J., I would be happy to give you some more specific book suggestions when I know what his reading level is. I love to go to the library and I found a section there that has "easy reader" or "beginning reader" books (they are labeled level 1, 2, 3) and start with 1 if that's where your son is at. Check out a variety of books, some easier than the level he is at and some that are at his level to slightly challenge him. (Goal is not to overwhelm him and make him not enjoy reading. We adults enjoy reading books like Twilight and Harry Potter, etc that are middle school age level, so of course kids enjoy easy reading where it doesnt strain their brains. Still, give them some challenging interesting books too!)

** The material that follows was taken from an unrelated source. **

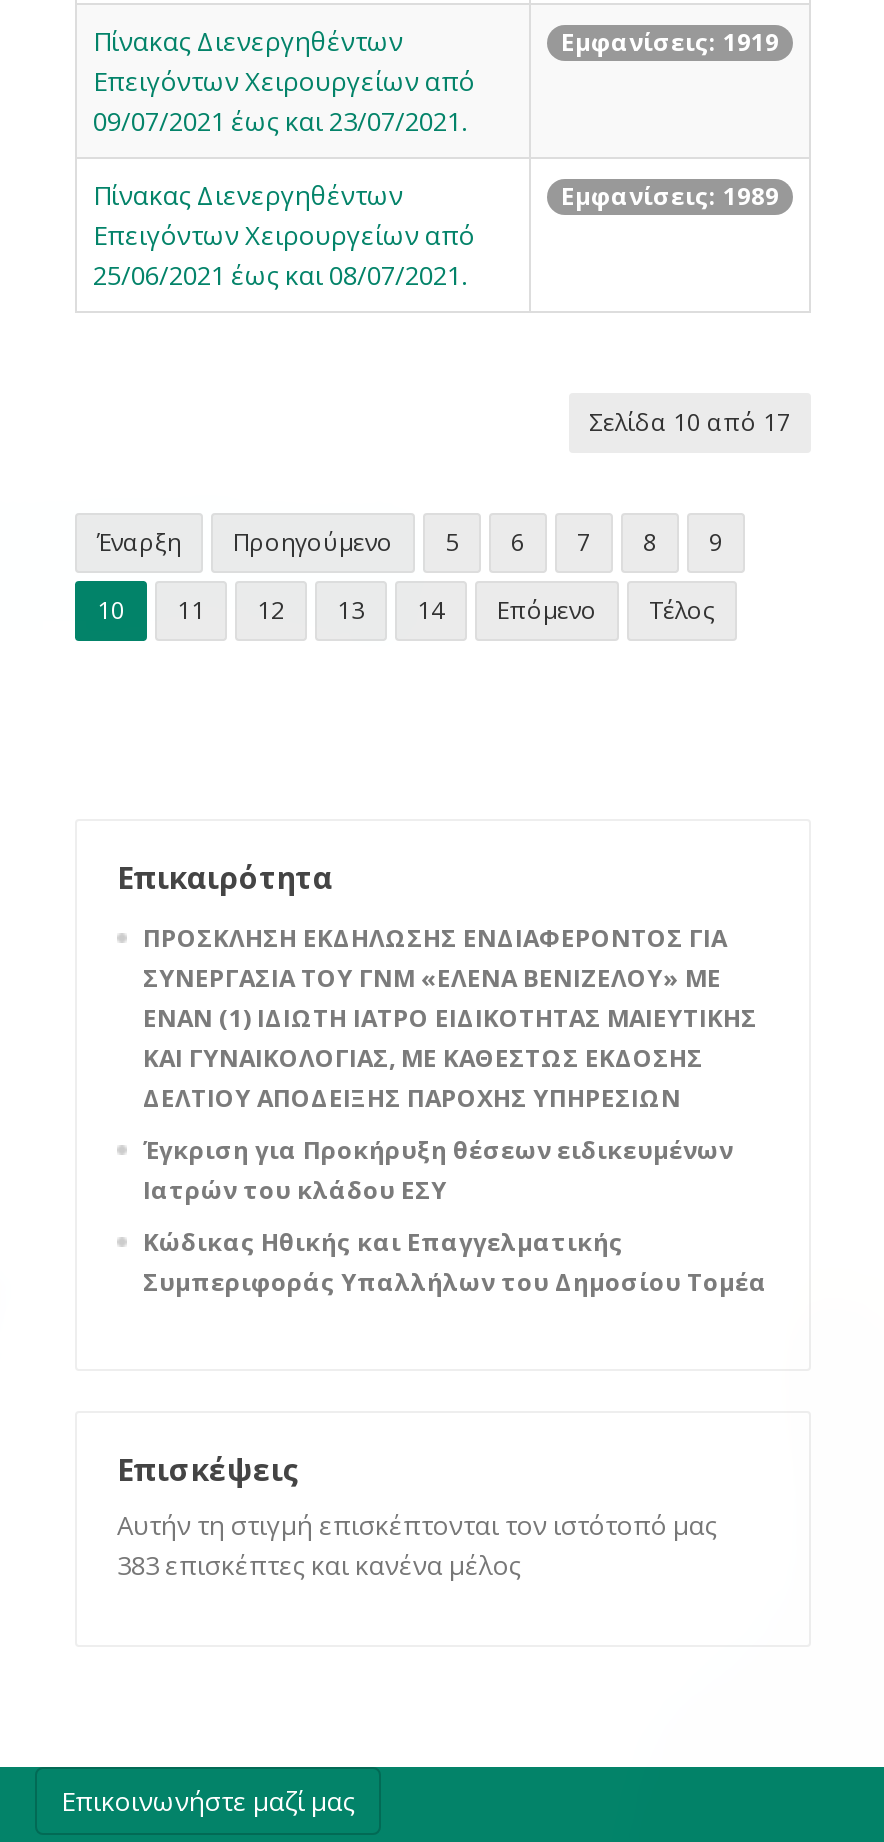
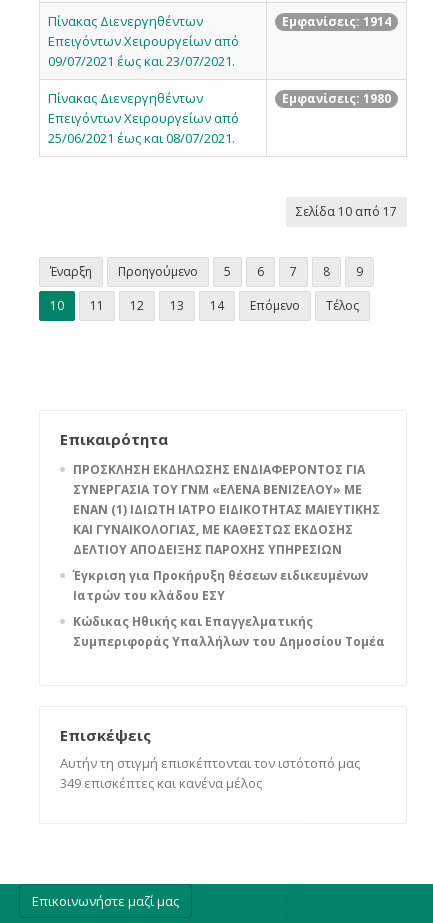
[561,25,779,59] Εμφανίσεις: 1919 -> [282,13,391,30] Εμφανίσεις: 1914
[561,179,779,213] Εμφανίσεις: 1989 -> [282,90,391,107] Εμφανίσεις: 1980
[117,1547,521,1583] 383 επισκέπτες και κανένα μέλος -> [60,774,262,792] 349 επισκέπτες και κανένα μέλος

answers from San Francisco on

I don't really know the level your child is reading at, but I usually suggest rhyming books like Dr. Seuss collection and then move on to Clifford, Arthur and Franklin collections. At this age, kids love science books, too. Have your son pick his set of books and have him read it to you to figure out which ones he can read independently and which ones you need to read to him. Good Luck!



answers from San Francisco on

One of my son's favorite authors in first grade was Cynthia Rylant. She wrote the Henry and Mudge series as well as Poppleton books. Here is a link to a website about her and her work.

Her books are interesting and fun to read.


answers from San Francisco on

I work in a first grade classroom part time and I can tell you there is a very wide range of reading abilities in that group. Your son's teacher will be able to tell you exactly which books are just right for his level, so she is your best resource.
On a personal note, my first grade favorites are Dr. Suess, Frog and Toad and the Little Bear books :)



answers from San Francisco on

On top of my list is books relating to something the child is interested in. For one of my boys who doesn't like reading, it's Star Wars, but maybe yours likes dinosaurs or sharks...Think about this and then take him to the library to look for his interests, and browse around.